The second strand is about a young man Ezekiel Cohen a young man who with his father escaped the Russian pogroms in the Ukraine. Both live in abject poverty with Ezekiel’s father working in factories while Ezekiel sits under his work table. After an attempted suicide by Ezekiel’s father, Ezekiel loses all respect for his father and leaves, finding work with Abraham Hochman who is called the seer of Rivington Street. Hochman claims to be a mind-reader and interpreter of dreams and through his supposed talent he solves crimes and finds lost children. Ezekiel changes his name to Eddie and eventually finds a talent for photography.
“After the day when my father leapt from the dock, as if his life was so worthless he was willing to cast it away, I made a vow to look for pleasure in my own life...nothing made me happy until I’d stood in the locust grove and watched Levy with his camera.”
After swimming further down the Hudson River than she intended, Coralie espy’s Eddie sitting fixing a meal over a bonfire on the river’s edge. She immediately feels a ‘magnetic pull’ toward Eddie and later in the story Eddie falls in love with her on first sight.

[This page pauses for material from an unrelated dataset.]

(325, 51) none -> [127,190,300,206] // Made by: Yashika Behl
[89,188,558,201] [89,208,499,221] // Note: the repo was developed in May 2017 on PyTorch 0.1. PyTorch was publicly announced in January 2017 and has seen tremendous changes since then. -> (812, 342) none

This fin de siècle novel is a tremendous tale of a New York on the cusp of becoming a modern city. The consolidation of the five boroughs to form what would become the modern day New York, the opening of the subway, the construction of magnificent buildings sat incongruously with the streets being covered with 2500 tons of manure daily from over 200,000 horses that were still being used as transportation. Central Park once a boggy area and populated by squatters now remade into an opulent playground for the rich.

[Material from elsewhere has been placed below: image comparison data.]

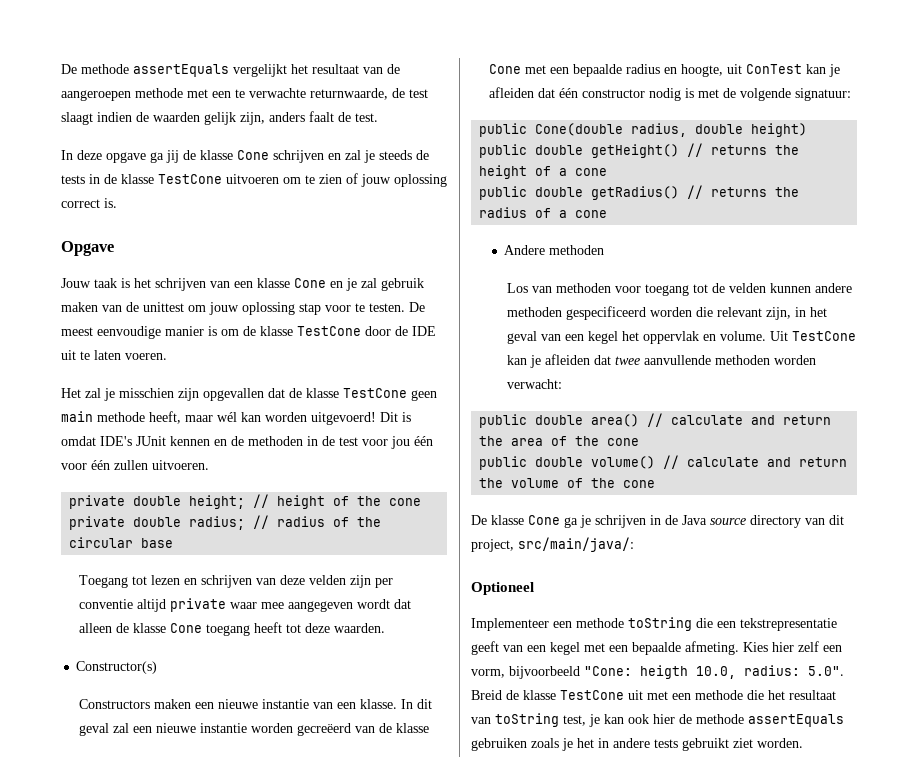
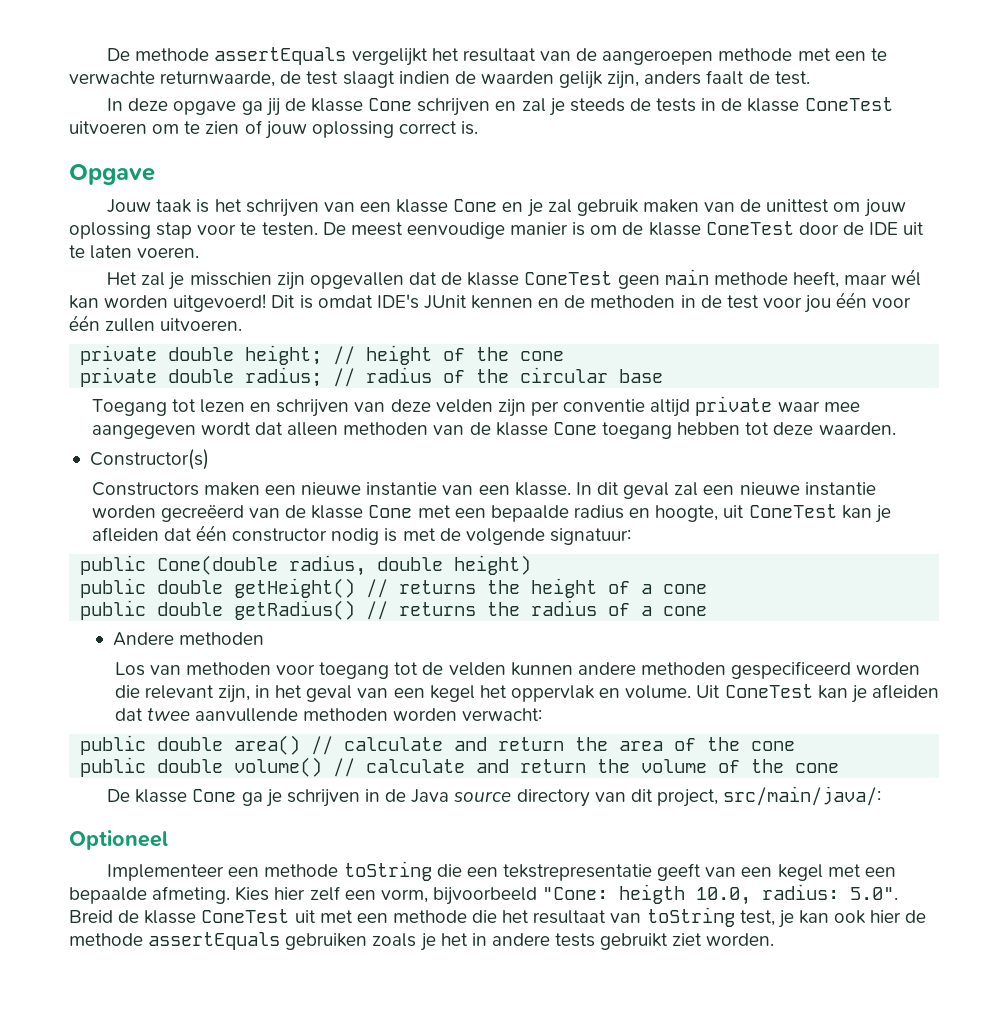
[158,174,222,184] TestCone -> [804,97,893,111] ConeTest
[297,326,361,336] TestCone -> [705,221,794,235] ConeTest
[343,388,407,398] TestCone -> [524,271,613,285] ConeTest
(112, 628) none -> [343,422,465,435] methoden van
[253,622,282,633] heeft -> [677,422,741,435] hebben
[745,64,802,74] ConTest -> [748,504,837,518] ConeTest
[791,331,856,341] TestCone -> [724,684,813,698] ConeTest
[560,690,624,700] TestCone -> [201,909,290,923] ConeTest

Mixing factual events with fiction to bring the city to life, Alice Hoffman has created a remarkable account that not only informs but entertainments but never becomes boringly didactic. The author shows the city at its worse and its best. Its worst is the true event of the Triangle Shirtwaist Factory where girls as young as twelve worked as seamstresses. The nine storey building catches fire with doors chained and the fire escape melting. Reminiscent of an event that would happen four years after the book was published in 1997, with people jumping to their deaths from the ninth floor window ledges most of them engulfed in flames.
Eddie Cohen’s time as a photographer includes time photographing criminals being arrested and the dead bodies of gangsters for tabloid newspapers. With his bribery of local police officers and his photographing of dead criminals it is very reminiscent of the 1940s freelance photographer, Arthur ‘weegee’ Fellig.
Coralie’s story is tragic and pathetic in equal amounts. Coralie struggles to extricate herself from her life as a freak show attraction but cannot find the strength to disobey her overbearing and cruel father who is not above stitching human and animal parts together to ‘create’ a new exhibit for his museum.
The story of Eddie and Coralie is fascinating and told with great aplomb but the Romantic story arc is ridden with clichés with dialogue lumpen and bordering on the Barbara Cartland and Mills and Boon.

“Corlaie kissed him quickly, then whispered that she had given him her heart. It was not possible to live with one’s heart, yet she was smiling when she backed away.”

“The housekeeper lifted Coralie’s chin so they might look into one another’s eyes. ‘If we had no hurt and no sin to speak of, we’d be angels, and angels can’t love the way men and women do.’”

One feels that the novel has been written by two different people and I wish that the person who wrote the main story of New York, Eddie and Coralie stories (before they met) had written the whole novel as the Romantic element of the novel is at once bathetic, incongrous and detracts from what could have been a great novel.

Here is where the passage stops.